Separating Phospholipids with UPLC-MS

This application note shows high resolution UPLC-MS for the separation and identification of phospholipids.

Phospholipids, a class of lipids that contain phosphorus and are categorized by specific polar head groups, have received much attention in many scientific and medical fields. A metabolic disorder of the fatty acid components of phospholipids has been shown to correlate with the incidence of diabetes mellitus. This disease effects 10 percent of the world’s population over the age of 60, and consumes a large proportion of health care expenditures.¹

In addition to the importance phospholipids have in the study of certain disease states, this class of lipid has many commercial uses. Cosmetics, detergents and drug delivery vehicles all incorporate phospholipids into their formulations.

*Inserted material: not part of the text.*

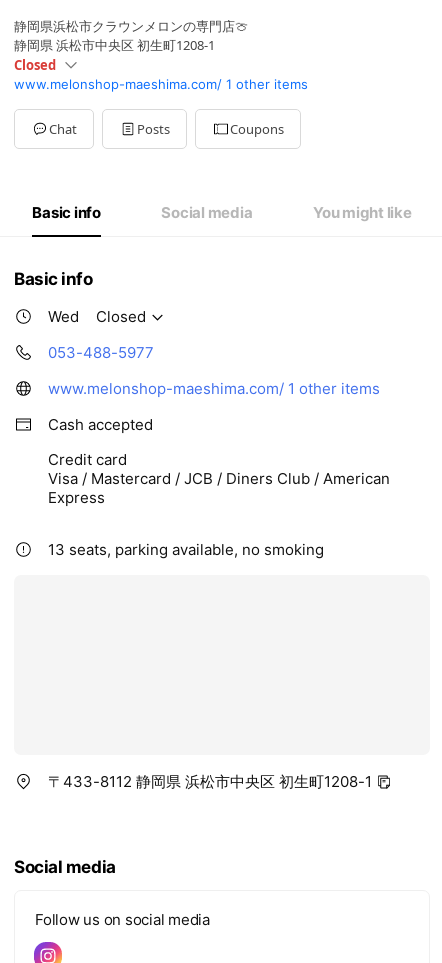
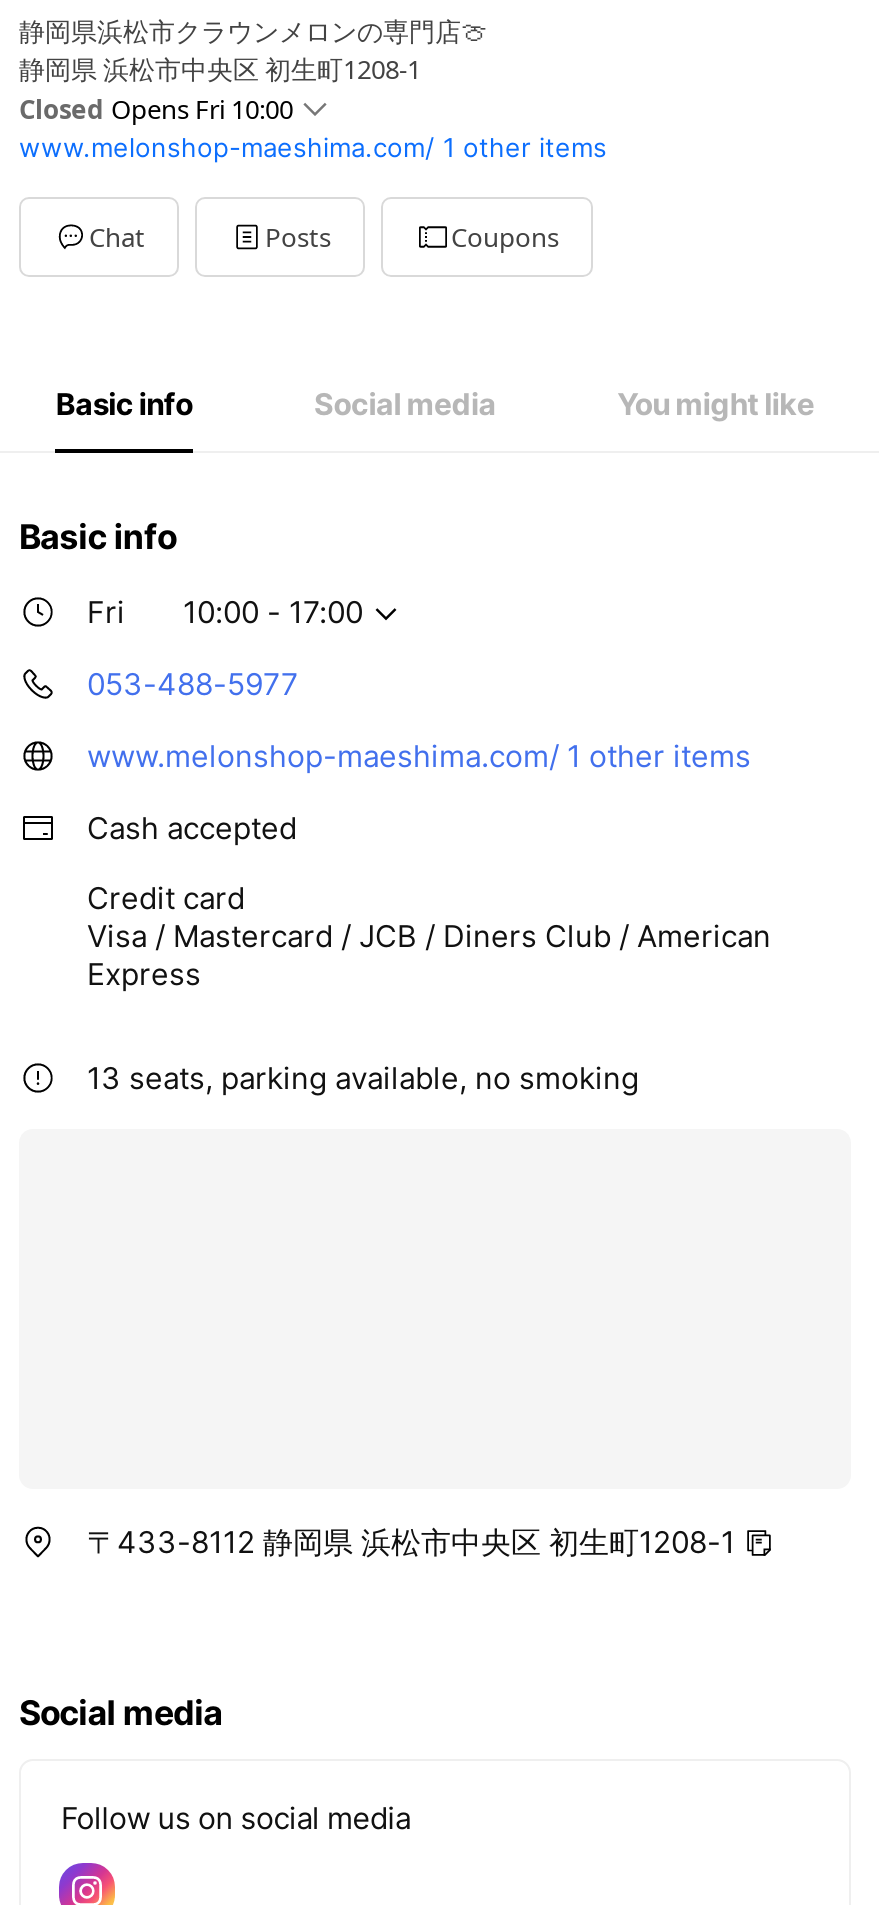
[14,56,56,74] Closed -> [19,92,293,128] Closed Opens Fri 10:00
[48,307,146,326] Wed | Closed -> [87,594,363,632] Fri | 10:00 - 17:00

However, limitations exist with the current methods used in the analysis of phospholipids, primarily due to the structural diversity of these molecules. UltraPerformance LC (UPLC), a technique that greatly improves resolution over traditional HPLC analysis, has shown great potential in the separation of complex samples.² In this application note, we show high resolution UPLC-MS for the separation and identification of phospholipids.

Sample Preparation

Standards were obtained from Avanti Polar Lipids, Inc. (AL, USA). Rat plasma was obtained from Equitech-Bio Inc. (TX, USA) and precipitated with acetonitrile, 2:1.

The UPLC-MS separation of three phospholipids standards can be seen with their corresponding chemical structures in Figure 1. The UPLC-MS system generated a high resolution chromatogram and good peak shape with little (if any) peak tailing. Average peak widths at the base of 3 seconds yielded a peak capacity of 200 in 10 minutes. This same method was then applied to protein precipitated rat plasma samples.

Here again, we can see that UPLC-MS produced a high peak capacity separation (Figure 2). Lysophospholipids (LPL) and phospholipids (PL) are known to exist in the supernatant of protein precipitated plasma.³ Most of the peaks seen in this figure can be separated into two distinct groups. The first group includes those that elute between 3 and 5 minutes, representing a majority of the LPL present in the sample.

The second group includes those that elute between 7 and 10 minutes, representing a majority of the PL present in the sample. Further experiments were conducted to determine these peaks as LPL and PL of various fatty acid compositions. These experiments further identified the majority of these LPL and PL to contain the choline head group (data not shown).

In this application note, we demonstrate the ability of UPLC coupled with the LCT Premier XE to separate different species of phospholipids. Good peak shape with average widths of three seconds at base yielded high peak capacity separations. The methodology was further applied to the analysis of complex phospholipid species extracted from mammalian plasma, again producing a high peak capacity separation.

These results show that the high resolution capability of UPLC-MS to be an exceptional platform for targeted lipid analysis of phospholipids, as well as for complex lipidomic studies.

1. Wang C, Kong H, Guan Y, Yang J, Gu J, Yang S, Xu G. Anal Chem. 2005; 77: 4108–16.
2. Wilson ID, Nicholson JK, Castro-Perez J, Granger JH, Johnson KA, Smith BW, Plumb RS. J Proteome Res. 2005; 4: 591–598.
3. Little JL, Wempe MF, Buchanan CM. J Chromatogr B. 2006; 833: 219–230.